Despite having been fed two meals on the plane to Tokyo, a snack, and a healthy serving of trashy American action-thrillers, list including but not limited to The Losers (with Zoe Saldana!) and The A-Team (with Jessica Biel!!!), I was insatiable. My stomach growled incessantly and I could feel the hydrochloric acid building up slowly. We got another meal on between Tokyo and Bongkok. Tangent: When I took the wrapper off, something about its texture and the way it crackled as I crunched it into a ball reminded me of when I was little and they served McDonald’s hamburgers on the plane. Regardless, the vegetarian pasta they served was mediocre at best. And thousand island dressing, I have one punctuation for that. ?.
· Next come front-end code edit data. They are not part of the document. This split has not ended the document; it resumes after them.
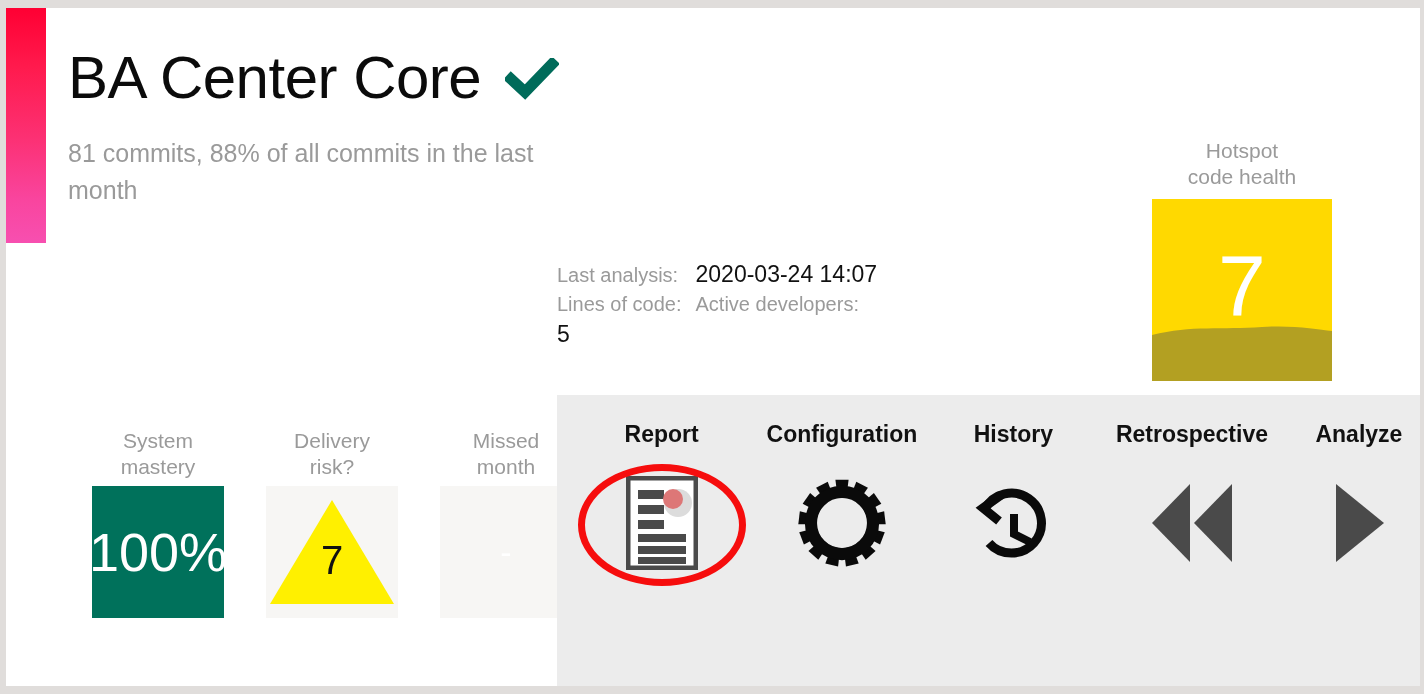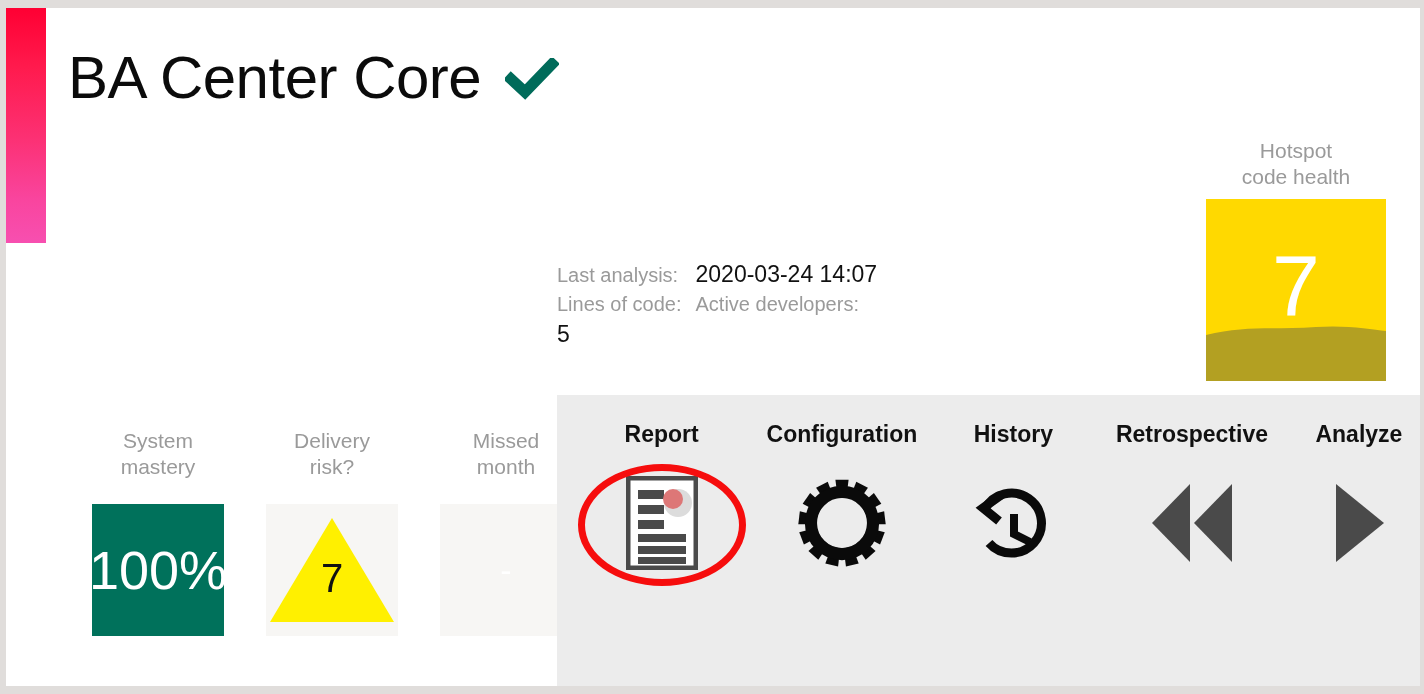"81 commits, 88% of all" div.subtitle { html: none -> <div>81 commits, 88% of all commits in the last month</div> }
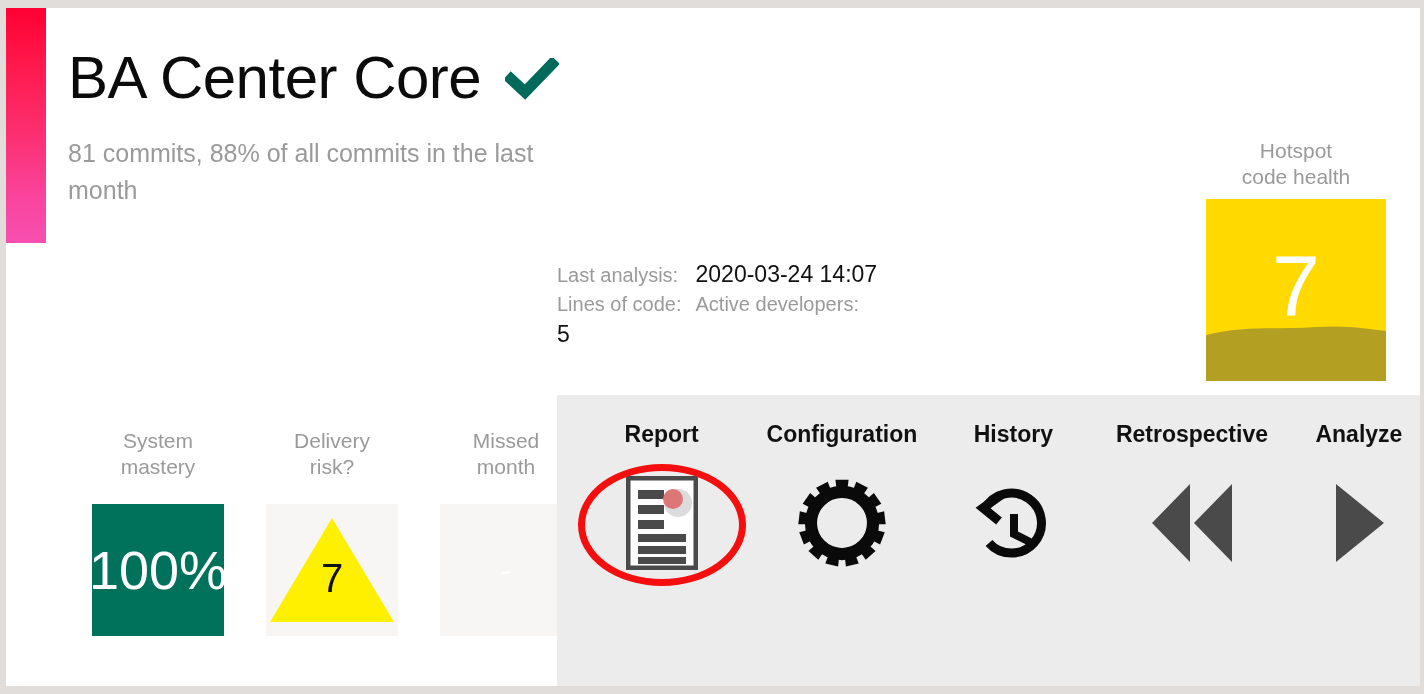"Hotspot" .hotspot { left: 1200px -> 1146px }
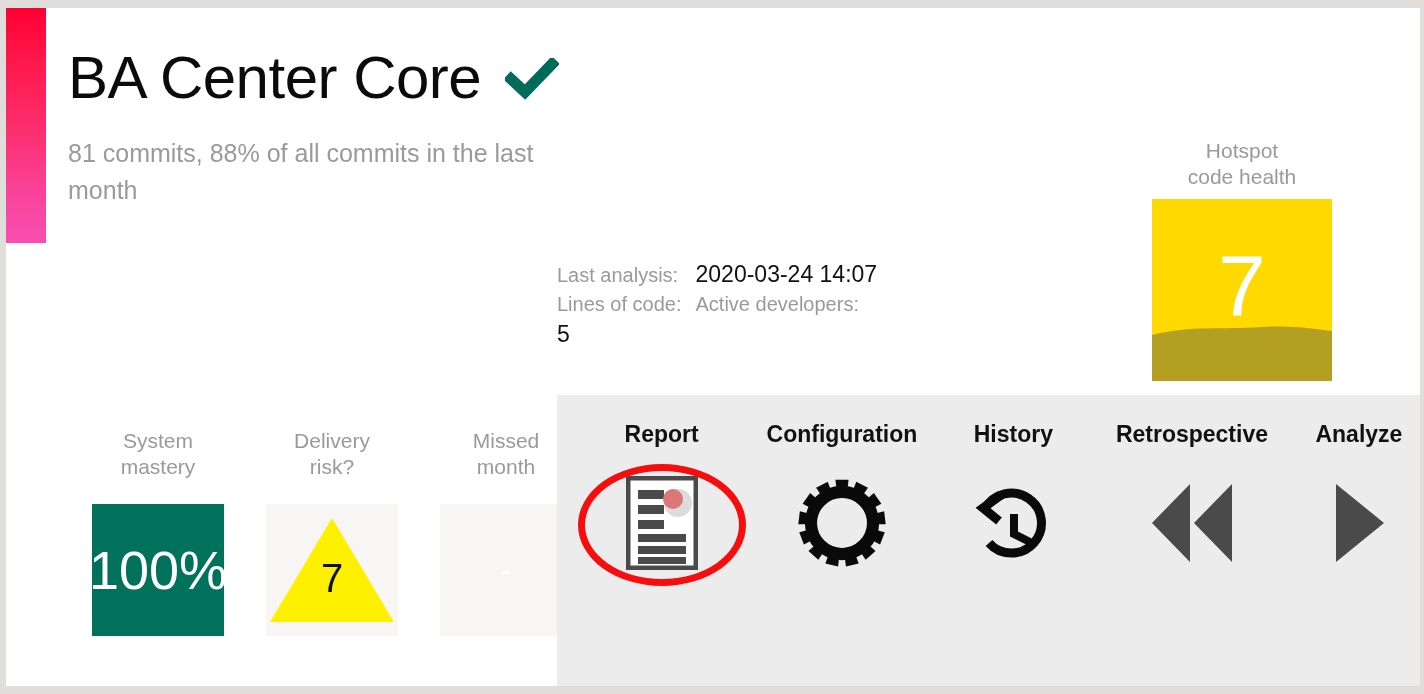"100%" .metric-box { margin-top: 22px -> 4px }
Walking through the Bangkok airport, its novelty was apparent; it was crisp, clean, and shiny new. English subscript everywhere guided us easily through immigration to our bags and through customs to where I began this rant. I left out one thing at the beginning though: I took my lens cap off as we walked outside to document for myself the grandeur of the international-travel-hub-turned-shopping-mall. I looked through viewfinder and saw nothing. Not the black nothingness of raising a covered SLR to your eye; fog. The heat and humidity struck me the moment I’d walked outside, but it wasn’t until this dilemma that I thought, This really could be an issue.